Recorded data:

----

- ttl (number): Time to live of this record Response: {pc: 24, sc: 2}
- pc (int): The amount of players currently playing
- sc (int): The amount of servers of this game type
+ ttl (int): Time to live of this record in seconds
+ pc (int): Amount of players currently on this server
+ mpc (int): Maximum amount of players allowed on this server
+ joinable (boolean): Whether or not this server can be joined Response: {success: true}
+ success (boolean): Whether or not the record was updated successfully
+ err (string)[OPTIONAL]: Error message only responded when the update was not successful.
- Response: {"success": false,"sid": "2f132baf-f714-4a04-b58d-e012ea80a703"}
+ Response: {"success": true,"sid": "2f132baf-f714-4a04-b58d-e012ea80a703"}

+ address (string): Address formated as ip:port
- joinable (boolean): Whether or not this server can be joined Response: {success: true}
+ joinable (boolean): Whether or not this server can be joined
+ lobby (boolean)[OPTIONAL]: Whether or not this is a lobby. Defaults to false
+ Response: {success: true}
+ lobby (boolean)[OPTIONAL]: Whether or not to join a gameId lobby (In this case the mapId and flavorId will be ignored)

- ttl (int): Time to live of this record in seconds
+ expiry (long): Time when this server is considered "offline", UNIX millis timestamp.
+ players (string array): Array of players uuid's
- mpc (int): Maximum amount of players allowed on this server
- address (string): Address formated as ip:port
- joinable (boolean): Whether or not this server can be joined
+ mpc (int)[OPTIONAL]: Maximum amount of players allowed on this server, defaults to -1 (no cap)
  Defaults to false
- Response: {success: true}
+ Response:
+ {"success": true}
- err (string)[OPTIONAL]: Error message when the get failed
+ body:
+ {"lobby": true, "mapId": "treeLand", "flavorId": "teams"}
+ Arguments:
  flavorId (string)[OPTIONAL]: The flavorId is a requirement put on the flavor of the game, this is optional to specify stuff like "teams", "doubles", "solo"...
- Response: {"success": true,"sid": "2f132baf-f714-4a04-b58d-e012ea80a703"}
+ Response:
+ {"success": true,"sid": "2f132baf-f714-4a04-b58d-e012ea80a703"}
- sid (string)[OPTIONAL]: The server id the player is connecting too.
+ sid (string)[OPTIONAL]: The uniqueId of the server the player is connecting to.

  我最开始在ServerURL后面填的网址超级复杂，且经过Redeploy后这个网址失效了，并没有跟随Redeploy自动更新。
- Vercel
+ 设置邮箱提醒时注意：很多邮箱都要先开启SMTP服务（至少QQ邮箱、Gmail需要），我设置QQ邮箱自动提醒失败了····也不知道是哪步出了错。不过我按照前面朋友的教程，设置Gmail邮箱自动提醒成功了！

----

■ INSTRUCTIONS FOR THE TASK: The required output is a copy of each line in the records where the string "message" occurs.

■ ANSWER TO THIS EXERCISE:
+ err (string)[OPTIONAL]: Error message only responded when the update was not successful.
- err (string)[OPTIONAL]: Error message when the get failed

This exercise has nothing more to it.